Task objective
In the following listing, find the lines containing "Service" and report them.

Given entries
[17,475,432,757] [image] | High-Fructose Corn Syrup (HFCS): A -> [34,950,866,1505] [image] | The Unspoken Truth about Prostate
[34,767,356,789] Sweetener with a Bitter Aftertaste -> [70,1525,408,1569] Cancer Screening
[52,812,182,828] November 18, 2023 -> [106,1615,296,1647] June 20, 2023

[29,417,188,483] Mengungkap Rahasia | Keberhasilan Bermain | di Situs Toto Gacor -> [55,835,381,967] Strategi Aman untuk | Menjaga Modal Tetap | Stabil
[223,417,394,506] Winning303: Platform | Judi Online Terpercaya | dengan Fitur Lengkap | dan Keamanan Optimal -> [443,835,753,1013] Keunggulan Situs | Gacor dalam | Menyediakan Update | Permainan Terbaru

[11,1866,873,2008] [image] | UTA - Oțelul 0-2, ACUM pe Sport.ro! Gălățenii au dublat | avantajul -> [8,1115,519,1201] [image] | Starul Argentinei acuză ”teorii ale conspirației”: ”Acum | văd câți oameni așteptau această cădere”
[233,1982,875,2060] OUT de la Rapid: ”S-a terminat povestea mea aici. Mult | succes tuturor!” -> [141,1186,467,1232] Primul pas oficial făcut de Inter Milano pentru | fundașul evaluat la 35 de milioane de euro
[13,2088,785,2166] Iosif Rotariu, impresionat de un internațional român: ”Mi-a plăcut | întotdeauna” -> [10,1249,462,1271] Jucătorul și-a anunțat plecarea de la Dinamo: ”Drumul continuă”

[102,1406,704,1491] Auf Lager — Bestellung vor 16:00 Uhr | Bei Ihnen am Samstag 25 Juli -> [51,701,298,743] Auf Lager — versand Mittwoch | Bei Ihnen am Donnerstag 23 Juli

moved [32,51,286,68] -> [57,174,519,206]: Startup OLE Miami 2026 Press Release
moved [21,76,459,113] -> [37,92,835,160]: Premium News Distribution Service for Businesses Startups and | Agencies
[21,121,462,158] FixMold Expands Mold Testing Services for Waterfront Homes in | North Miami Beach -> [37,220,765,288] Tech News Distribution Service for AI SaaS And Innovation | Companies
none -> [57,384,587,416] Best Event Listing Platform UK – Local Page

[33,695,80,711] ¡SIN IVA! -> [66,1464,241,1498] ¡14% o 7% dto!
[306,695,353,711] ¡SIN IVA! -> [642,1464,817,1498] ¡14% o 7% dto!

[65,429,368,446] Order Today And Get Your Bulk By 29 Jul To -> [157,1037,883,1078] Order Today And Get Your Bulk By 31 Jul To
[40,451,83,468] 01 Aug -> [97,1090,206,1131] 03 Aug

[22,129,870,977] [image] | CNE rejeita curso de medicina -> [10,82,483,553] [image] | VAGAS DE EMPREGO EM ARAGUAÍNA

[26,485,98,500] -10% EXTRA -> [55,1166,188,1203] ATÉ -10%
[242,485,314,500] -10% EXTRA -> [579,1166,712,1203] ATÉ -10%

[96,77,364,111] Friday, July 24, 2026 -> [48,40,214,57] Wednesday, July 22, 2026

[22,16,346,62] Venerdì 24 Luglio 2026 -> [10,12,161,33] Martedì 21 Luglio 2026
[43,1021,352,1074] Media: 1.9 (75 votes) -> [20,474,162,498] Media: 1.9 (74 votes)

Response to the exercise
moved [21,76,459,113] -> [37,92,835,160]: Premium News Distribution Service for Businesses Startups and | Agencies
[21,121,462,158] FixMold Expands Mold Testing Services for Waterfront Homes in | North Miami Beach -> [37,220,765,288] Tech News Distribution Service for AI SaaS And Innovation | Companies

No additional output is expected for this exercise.